How GROUP BY and Aggregation Work
Aggregation collapses multiple rows into a single summary value. SELECT COUNT(*) FROM orders counts all rows. SELECT SUM(amount) FROM orders adds up every amount. These are scalar aggregations — they produce one output row from the entire table.
GROUP BY partitions rows into groups based on one or more columns, then applies aggregate functions independently to each group:
SELECT country, COUNT(*), SUM(amount)
FROM orders
GROUP BY country;
This produces one output row per distinct country, with the count and total amount for that country.
Aggregate Functions
| Function | Description |
|---|---|
| COUNT(*) | Number of rows in each group |
| COUNT(column) | Number of non-NULL values |
| COUNT(DISTINCT column) | Number of unique non-NULL values |
| SUM(column) | Total of all values |
| AVG(column) | Average (SUM / COUNT) |
| MIN(column) | Smallest value |
| MAX(column) | Largest value |
WHERE vs HAVING
- WHERE filters individual rows before grouping. Rows that do not pass the WHERE clause are never assigned to any group.
- HAVING filters groups after aggregation. It operates on the aggregate results, not individual rows.
SELECT country, SUM(amount) AS total
FROM orders
WHERE status = 'completed' -- filters rows BEFORE grouping
GROUP BY country
HAVING SUM(amount) > 10000; -- filters groups AFTER aggregation
Only completed orders are grouped, and only countries whose completed-order total exceeds 10,000 appear in the result.
Execution: Hash Aggregate vs Sort Aggregate
Databases use two internal strategies to execute GROUP BY:
Hash Aggregate: build a hash table keyed by the GROUP BY columns. For each input row, hash the group key, find or create the group entry, and update the running aggregates (increment count, add to sum, etc.). After processing all rows, emit each hash table entry as an output row.
- Time: O(n), one pass over the data.
- Memory: O(g) where g = number of distinct groups. If groups do not fit in memory, the engine spills to disk.
- Used when: groups are not pre-sorted, and the number of groups is manageable.
Sort Aggregate: sort the input by the GROUP BY columns (or exploit an existing sort order from an index). Then scan sequentially — as long as the group key is unchanged, accumulate aggregates. When the key changes, emit the completed group and start a new one.

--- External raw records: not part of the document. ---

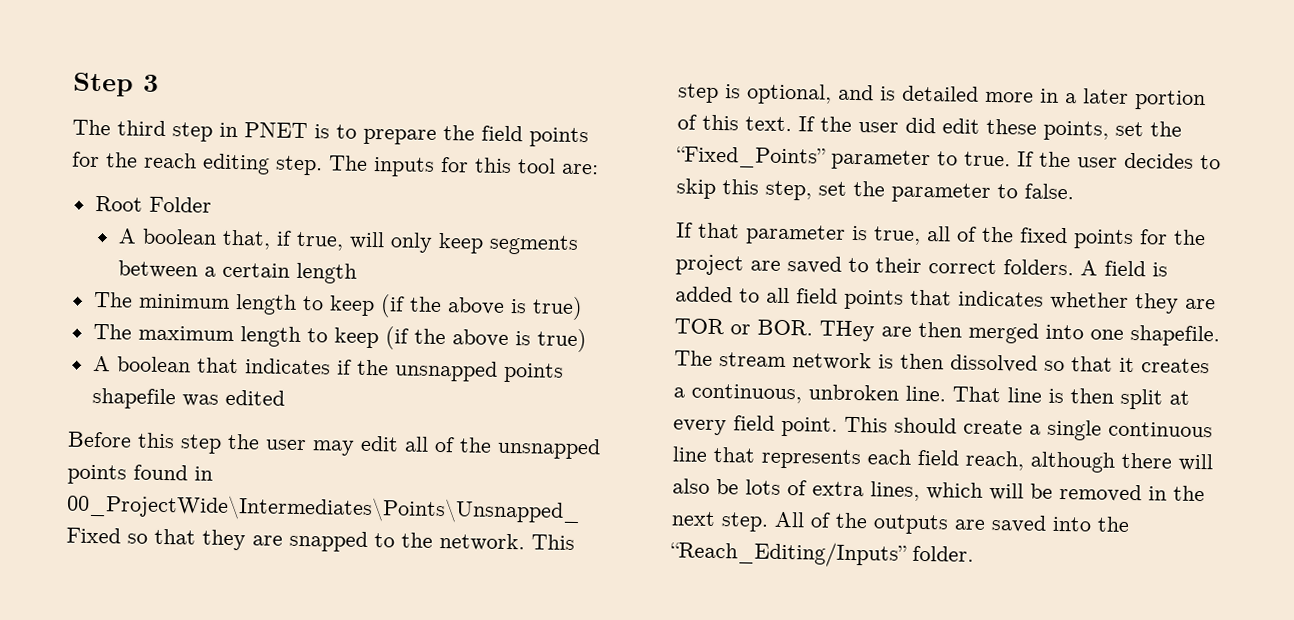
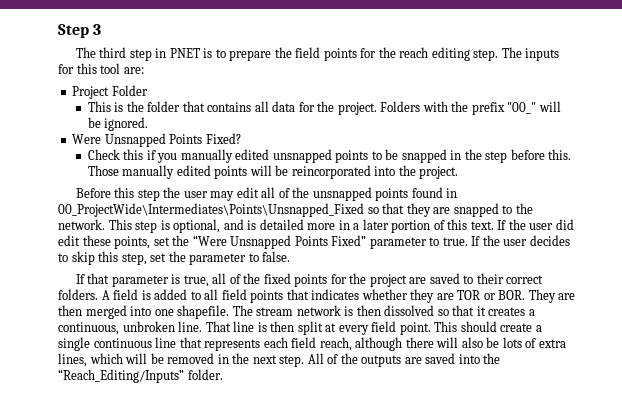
[94,195,143,212] Root -> [72,86,110,99] Project
[117,228,579,255] [117,260,357,284] [92,291,583,321] [92,323,587,353] [92,355,564,383] [91,387,285,410] A boolean that, if true, will only keep segments between a certain length // The minimum length to keep (if the above is true) // The maximum length to keep (if the above is true) // A boolean that indicates if the unsnapped points shapefile was edited -> [87,101,561,115] [87,117,149,131] [72,133,241,147] [87,149,572,163] [87,165,459,179] This is the folder that contains all data for the project. Folders with the prefix "00_" will be ignored. // Were Unsnapped Points Fixed? // Check this if you manually edited unsnapped points to be snapped in the step before this. Those manually edited points will be reincorporated into the project.
[676,146,826,169] “Fixed_Points” -> [192,235,367,249] “Were Unsnapped Points Fixed”
[819,320,875,342] THey -> [528,289,556,303] They

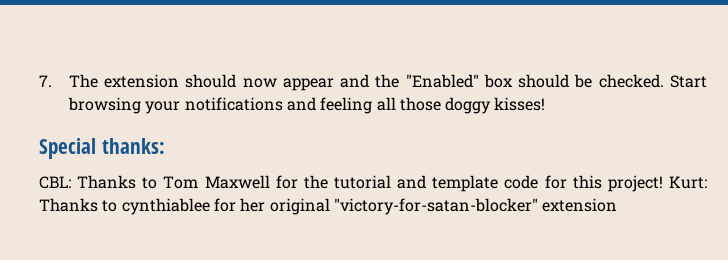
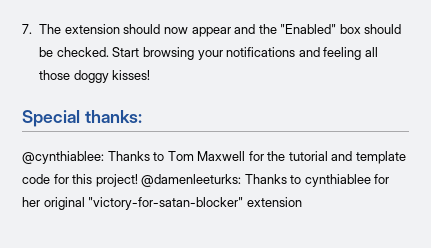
[39,176,71,189] CBL: -> [22,151,104,164] @cynthiablee:
[669,176,707,189] Kurt: -> [141,174,242,187] @damenleeturks:

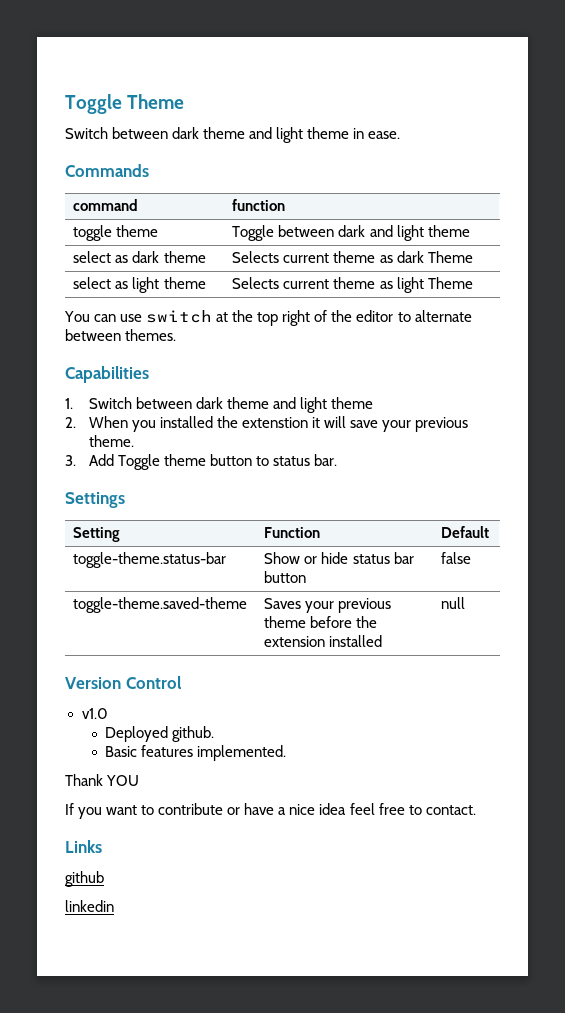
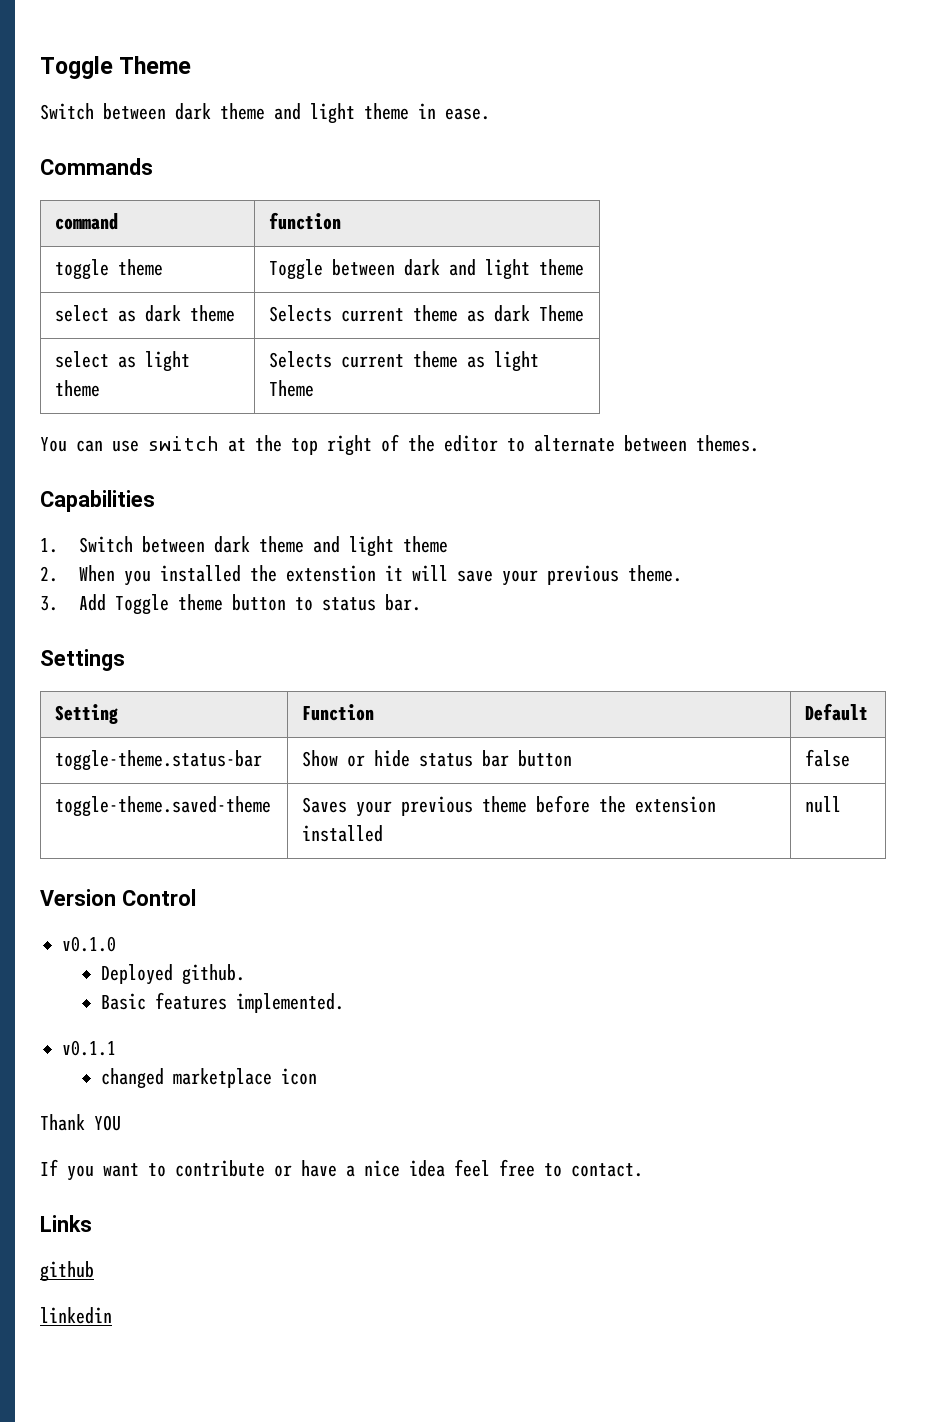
[81,708,108,719] v1.0 -> [62,936,116,952] v0.1.0
(287, 753) none -> [62,1040,116,1056] [100,1068,317,1089] // v0.1.1 // changed marketplace icon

- Time: O(n log n) for sorting + O(n) for the scan. Free O(n) if already sorted.
- Memory: O(1) for the scan (only tracks the current group). Sorting may need memory.
- Used when: data is already sorted by the group columns, or the result must be sorted.
Partial Aggregation in Parallel Execution
Modern databases parallelize aggregation: each worker thread performs a partial aggregate on its partition of data, producing a smaller intermediate result. A final merge aggregate step combines partial results. This is the same pattern MapReduce uses — "map" does partial aggregation, "reduce" merges.
For example, with 4 threads and 100 million rows: each thread aggregates 25 million rows locally (fast, cache-friendly), producing maybe 1000 partial groups each. The merge step combines 4000 partial groups into the final result — orders of magnitude less work than aggregating 100 million rows single-threaded.
Real-Life: Analytics Dashboard Query
An e-commerce dashboard shows daily revenue by product category for the last 30 days, excluding refunded orders:
SELECT category, DATE(order_time) AS day, SUM(amount) AS revenue, COUNT(*) AS orders
FROM orders
WHERE order_time >= NOW() - INTERVAL '30 days' AND status != 'refunded'
GROUP BY category, DATE(order_time)
HAVING SUM(amount) > 100
ORDER BY day DESC, revenue DESC;
Execution plan (PostgreSQL with EXPLAIN ANALYZE):
- Index scan on orders(order_time) to filter the last 30 days.
- Filter to remove refunded orders.
- Hash Aggregate on (category, date) — builds a hash table with ~(30 days * 50 categories) = 1500 groups. Each entry tracks running SUM and COUNT.
- Filter (HAVING) to remove groups with revenue <= 100.
- Sort by day DESC, revenue DESC.
The Hash Aggregate step processes millions of qualifying rows but produces only ~1500 output rows. This dramatic reduction is what makes aggregation so powerful for analytics.
COUNT(DISTINCT) caveat: COUNT(DISTINCT customer_id) per category is expensive because the engine must track every distinct value per group. For approximate results, databases offer HyperLogLog (PostgreSQL's hll extension) which estimates distinct counts with ~2% error using just 1.2 KB per group.